A Comissão Independente para o Estudo dos Abusos Sexuais de Crianças na Igreja Católica validou 512 testemunhos relativos a uma estimativa de 4.815 vítimas desde que iniciou funções em janeiro de 2022, anunciou esta segunda-feira em conferência de imprensa.
O coordenador da comissão, Pedro Strecht, afirmou que “será difícil que, a partir de agora, tudo fique igual” em relação aos abusos sexuais cometidos contra crianças no seio da Igreja, em Portugal, mesmo que admitindo que o número real de vítimas possa ser muito superior. "Não é possível quantificar o número total de crianças vítimas", disse.
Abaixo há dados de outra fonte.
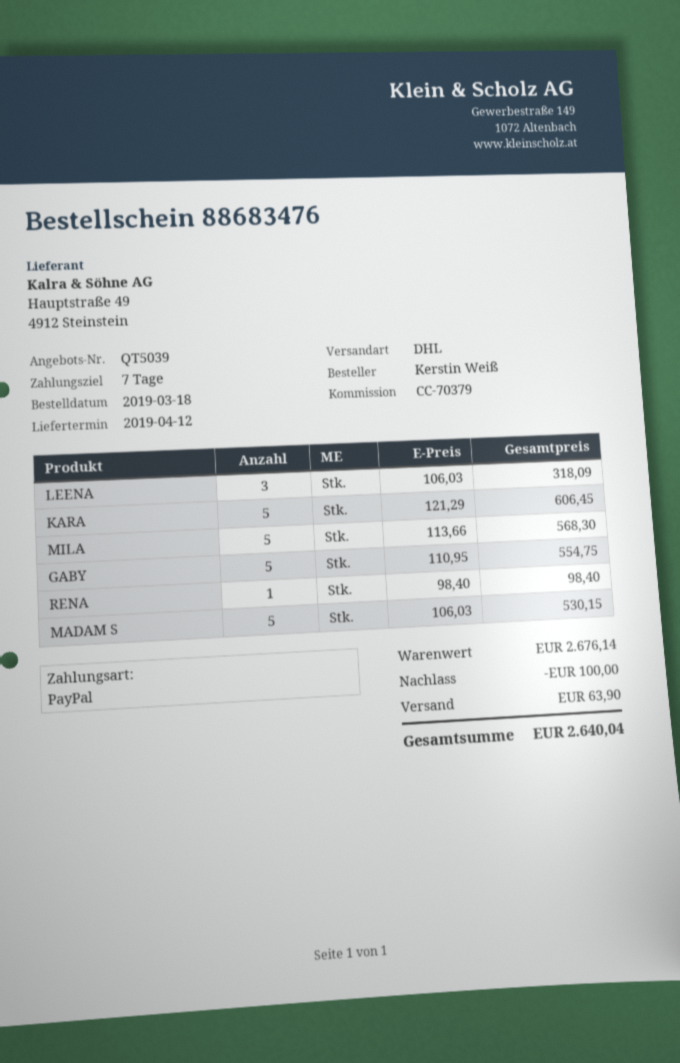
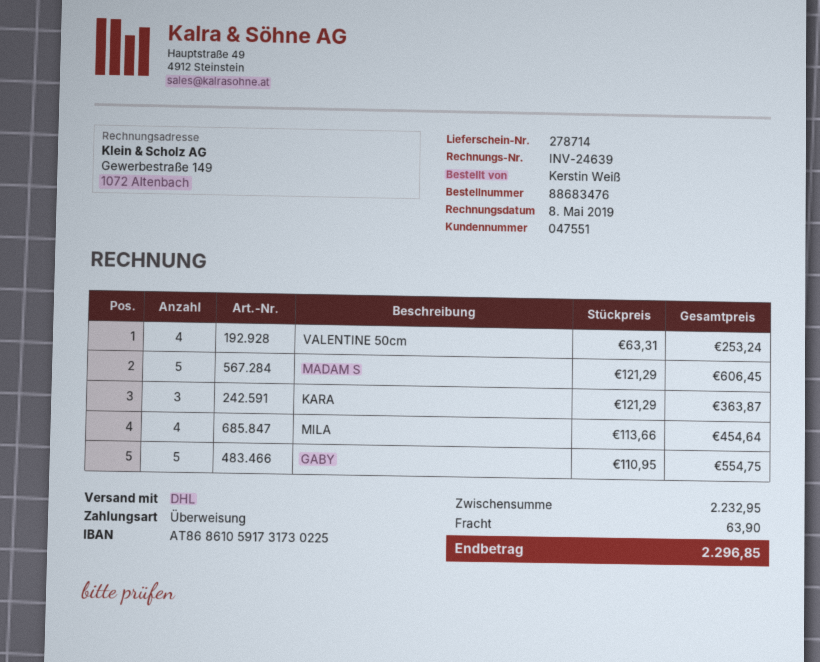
payment method: PayPal -> bank transfer
LEENA: 3 x 106.03 = 318.09 -> none
KARA: 5 x 121.29 = 606.45 -> 3 x 121.29 = 363.87
MILA: 5 x 113.66 = 568.30 -> 4 x 113.66 = 454.64
RENA: 1 x 98.40 = 98.40 -> none
MADAM S: 5 x 106.03 = 530.15 -> 5 x 121.29 = 606.45
VALENTINE 50cm: none -> 4 x 63.31 = 253.24
subtotal: 2676.14 -> 2232.95
discount: 100.00 -> none
total: 2640.04 -> 2296.85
Os 512 testemunhos validados constam de um total de 564 casos recebidos, sendo que 25 desses foram enviados para o Ministério Público. Um número baixo que se explica pela prescrição de grande parte dos casos.
Esses casos foram também relatados à Conferência Episcopal Portuguesa, sendo que a Comissão Independente está a preparar uma "lista dos abusadores no ativo" para entregar àquela instituição, mas também ao Ministério Público. Espera-se que a referida lista esteja concluída no final do mês.
Pedro Strecht referiu que a média de idade atual das vítimas é de 52 anos, “mais baixa do que noutras comissões” e que em 20,2% dos casos as pessoas têm hoje cerca de 40 anos.
A maior parte das vítimas são do sexo masculino (52%), em 32% dos casos têm grau de literacia ao nível da licenciatura e, à época dos abusos, “eram todos estudantes do primeiro e segundo ciclos”. Um cenário que, segundo a socióloga Ana Nunes de Almeida, difere de outras realidades, uma vez que há maior prevalência de casos de abusos sobre meninas.
Registaram-se casos em todos os distritos e nas regiões autónomas, mas também casos de abusos de pessoas que atualmente vivem fora de Portugal, algumas delas fora da Europa. Lisboa, Porto, Braga, Santarém e Leiria são os cinco distritos com mais casos, por ordem decrescente, com a comissão a lembrar que são, igualmente, alguns dos distritos mais populosos do país. Mas há ainda outra explicação: segundo Pedro Strecht, a incidência nestes distritos explica-se, em parte, pela existência de seminários ou outras instituições religiosas.
Acrescentou que os abusos aconteceram sobretudo, e também por ordem decrescente, em seminários, colégios internos, confessionários, sacristia ou a casa do padre, havendo igualmente registo de casos no seio dos agrupamentos de escuteiros.
“Nos testemunhos estão incluídos todos os crimes previstos na Lei Penal portuguesa”, referiu, sublinhando que predominam os abusos continuados.
Em quase metade do total dos casos (48%), as vítimas só revelaram pela primeira vez os abusos de que sofreram quando contactaram a comissão.
O coordenador referiu que a maior parte das vítimas acabou por afastar-se da Igreja, entendendo que “não há reparação possível”, mas que espera que a igreja e os abusadores peçam desculpa publicamente. De resto, grande parte das vítimas diz-se católica.
Pedro Strecht referiu ainda que no final do relatório há uma série de recomendações para a Igreja, mas também para a sociedade em geral “para que nada fique igual”.
Os casos de abusos sexuais revelados ao longo de 2022 abalaram a Igreja e a própria sociedade portuguesa, à imagem do que tinha ocorrido com iniciativas similares em outros países, com alegados casos de encobrimento pela hierarquia religiosa a motivarem pedidos de desculpa, num ano em que a Igreja se vê agora envolvida também em controvérsia, com a organização da Jornada Mundial da Juventude, em Lisboa.